PROBLEM DESCRIPTION: Set down, exactly as written, the lines from the line holding "-> <div>F12: Print" to the end of the data, inclusive, skipping any pictures.
━━━━━━━━
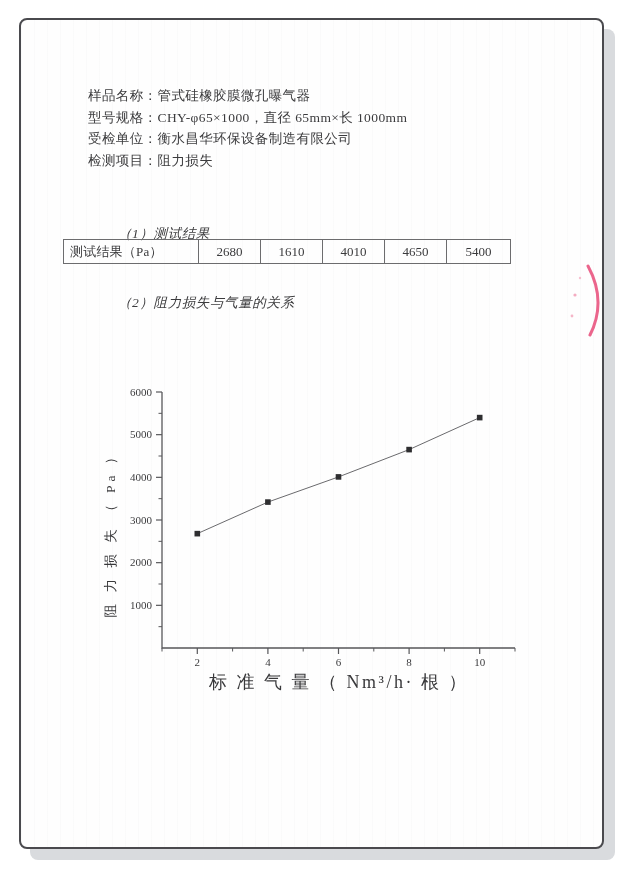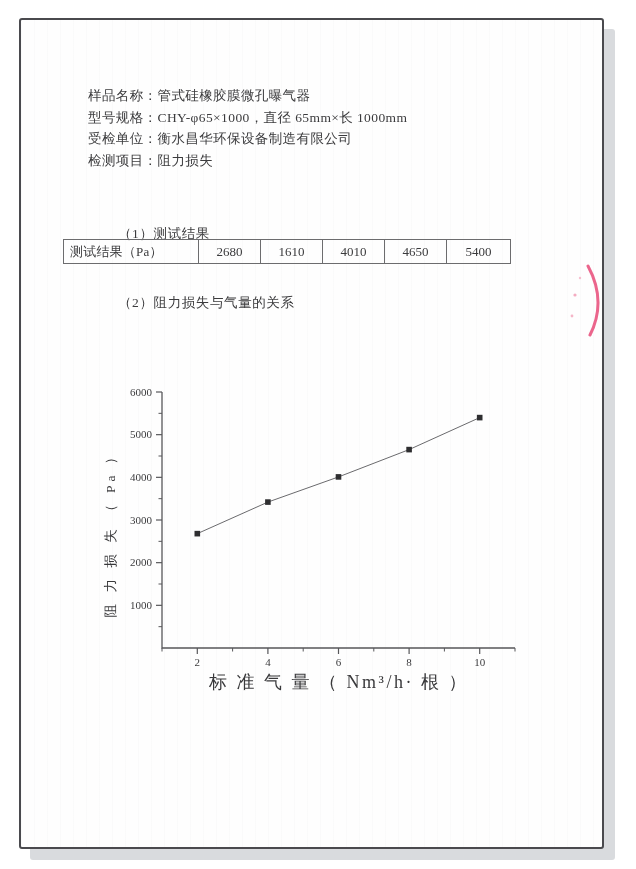"样品名称：管式硅橡胶膜微孔曝气器" .page { border-radius: 3px -> 8px }
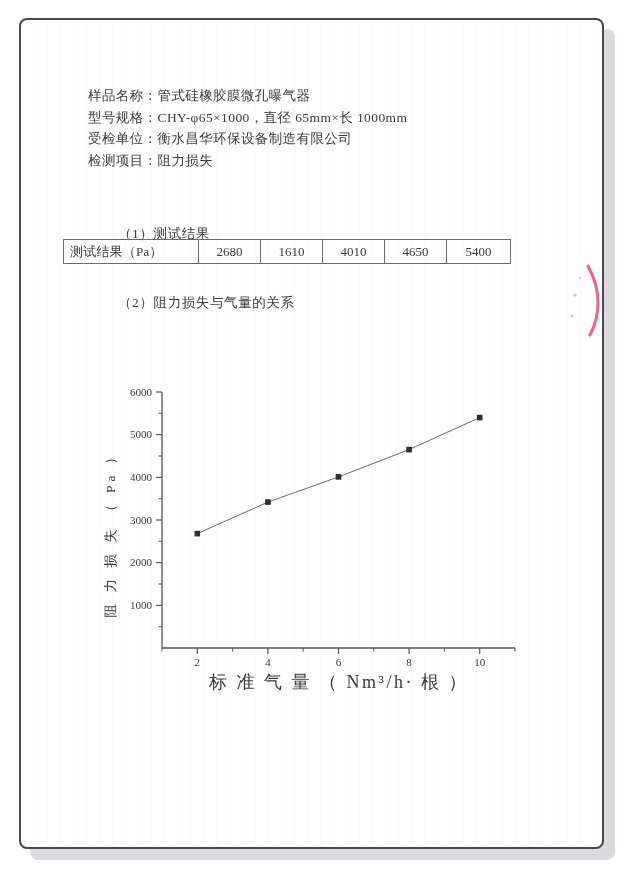"（1）测试结果" .section-heading { font-style: none -> italic }
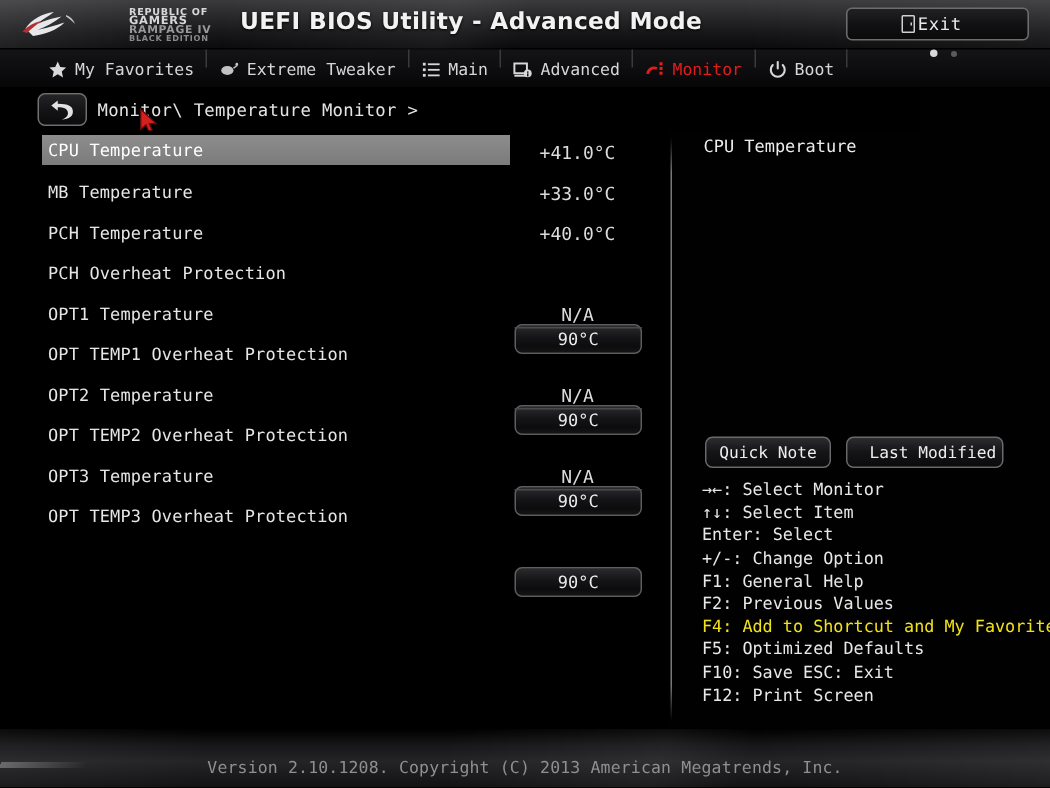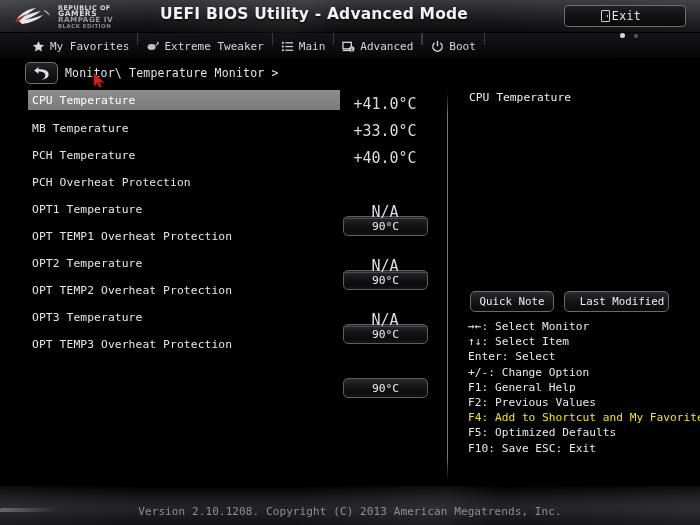"REPUBLIC OF" #rog-words { margin-left: none -> 28px }
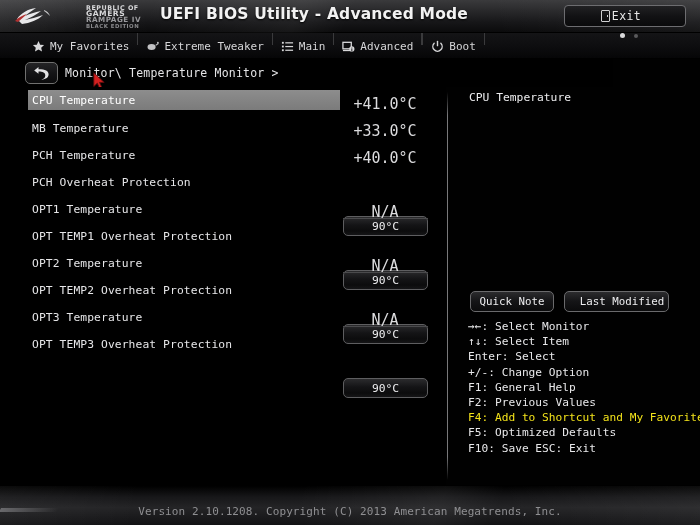"Monitor" div.nav-tab { html: none -> <div> <svg> <path></path> <rect></rect> <rect></rect> <rect></rect> </svg> <span>Monitor</span> </div> }
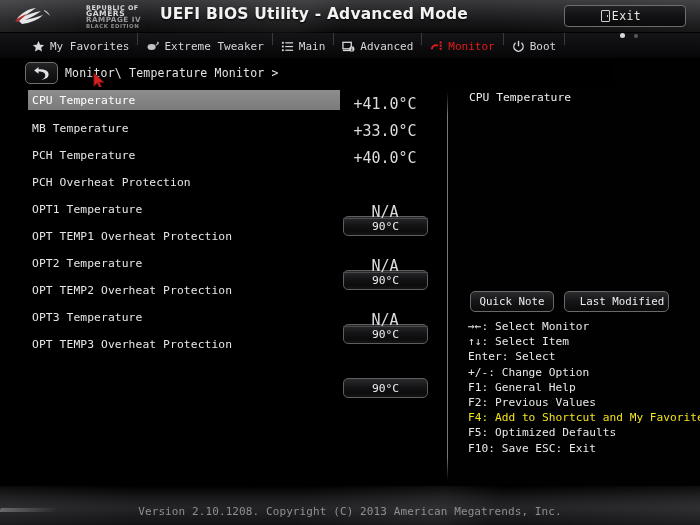"+41.0°C" .row .val { font-size: 15px -> 12px }
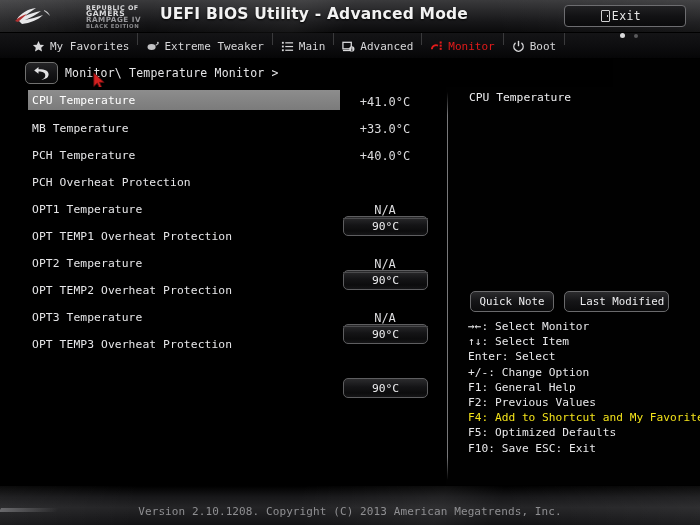"F12: Print Screen" div.hk { html: none -> <div>F12: Print Screen</div> }
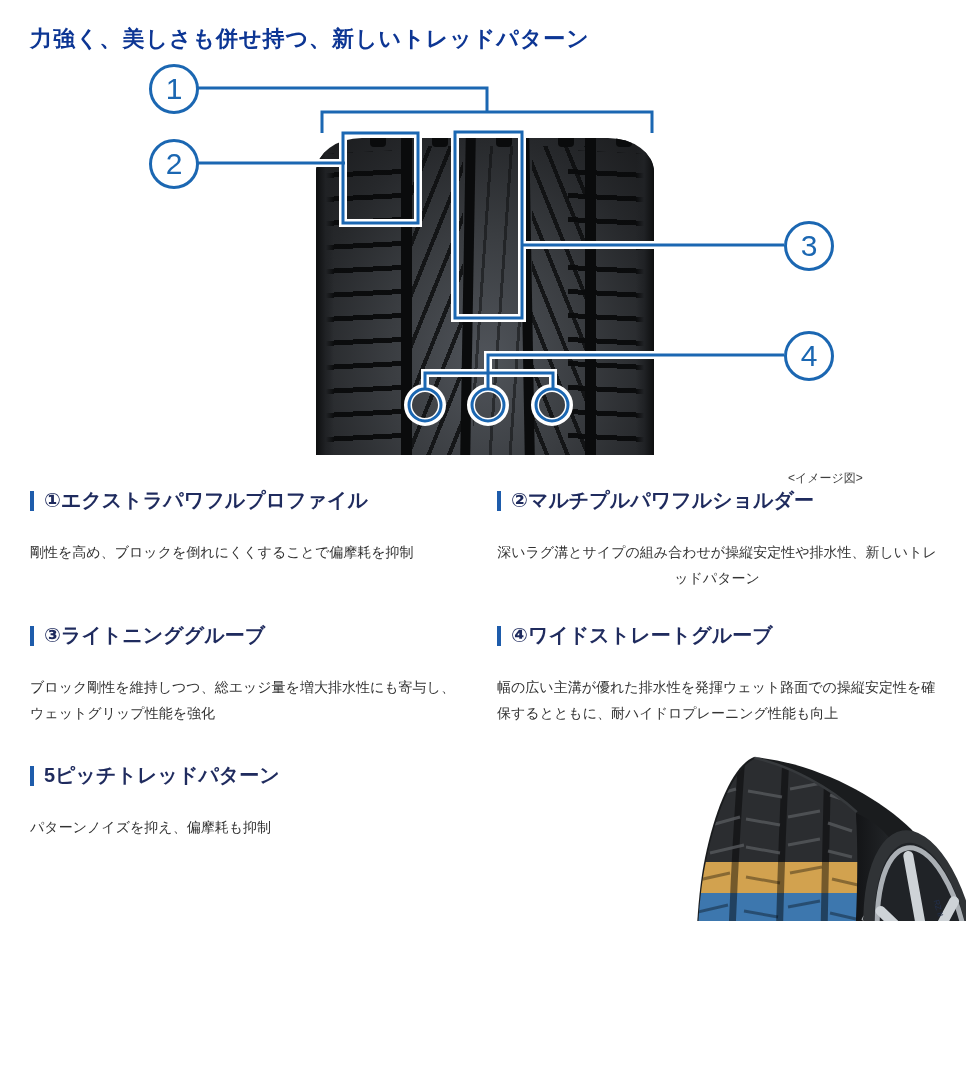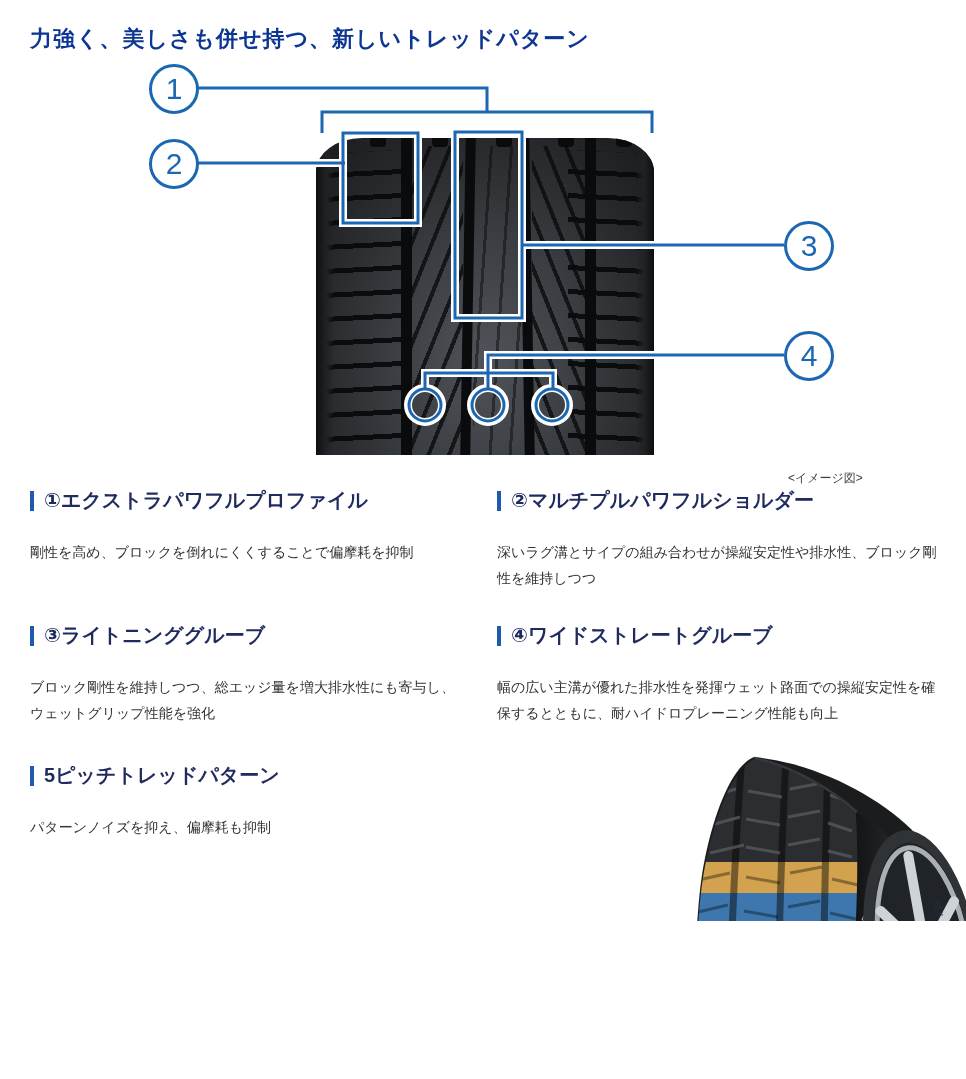"②マルチプルパワフルショルダー" .f2 { text-align: none -> center }
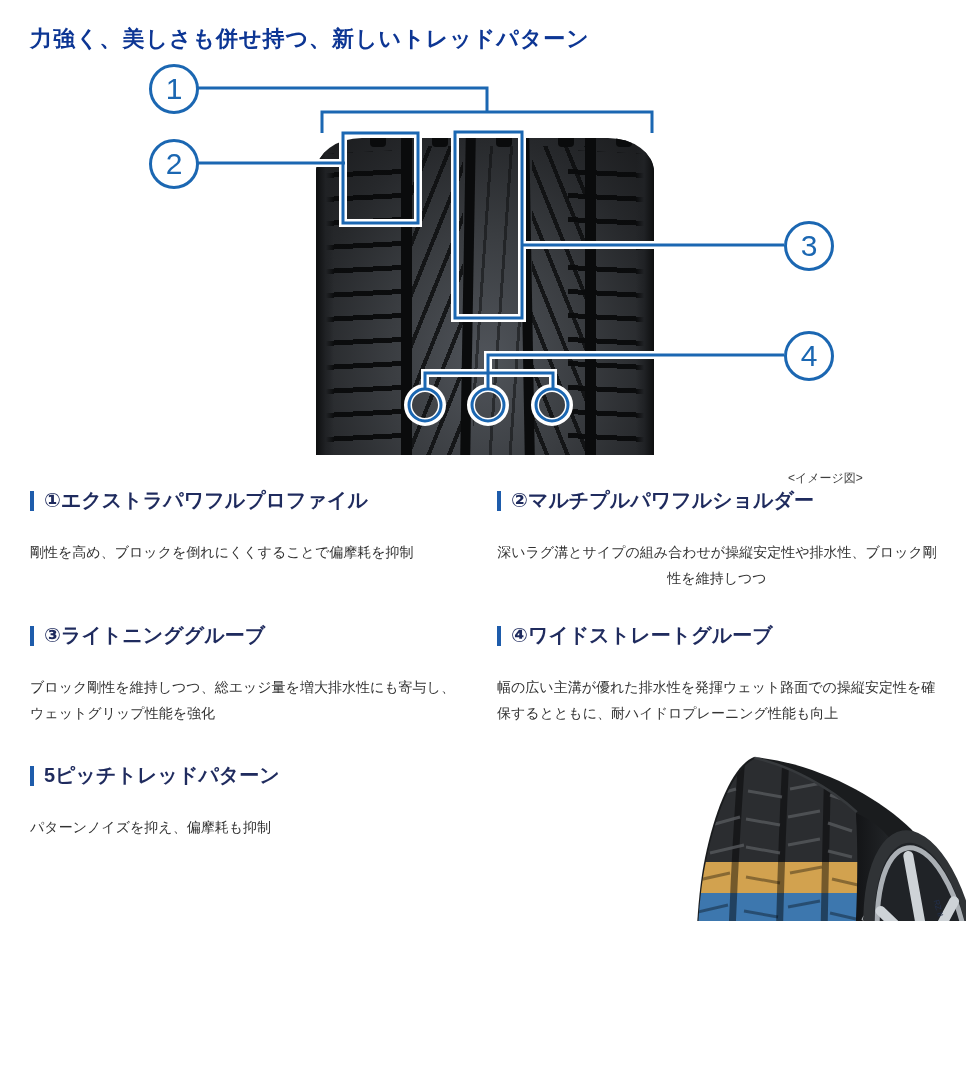"深いラグ溝とサイプの組み合わせが操縦安定性や排水性、ブロック剛性を維持しつつ" p.feature-desc { text: ブロック剛性を維持しつつ -> 新しいトレッドパターン }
━━━━━━━━
RESULT OF THE EXERCISE:
"F12: Print Screen" div.hk { html: none -> <div>F12: Print Screen</div> }
"②マルチプルパワフルショルダー" .f2 { text-align: none -> center }
"深いラグ溝とサイプの組み合わせが操縦安定性や排水性、ブロック剛性を維持しつつ" p.feature-desc { text: ブロック剛性を維持しつつ -> 新しいトレッドパターン }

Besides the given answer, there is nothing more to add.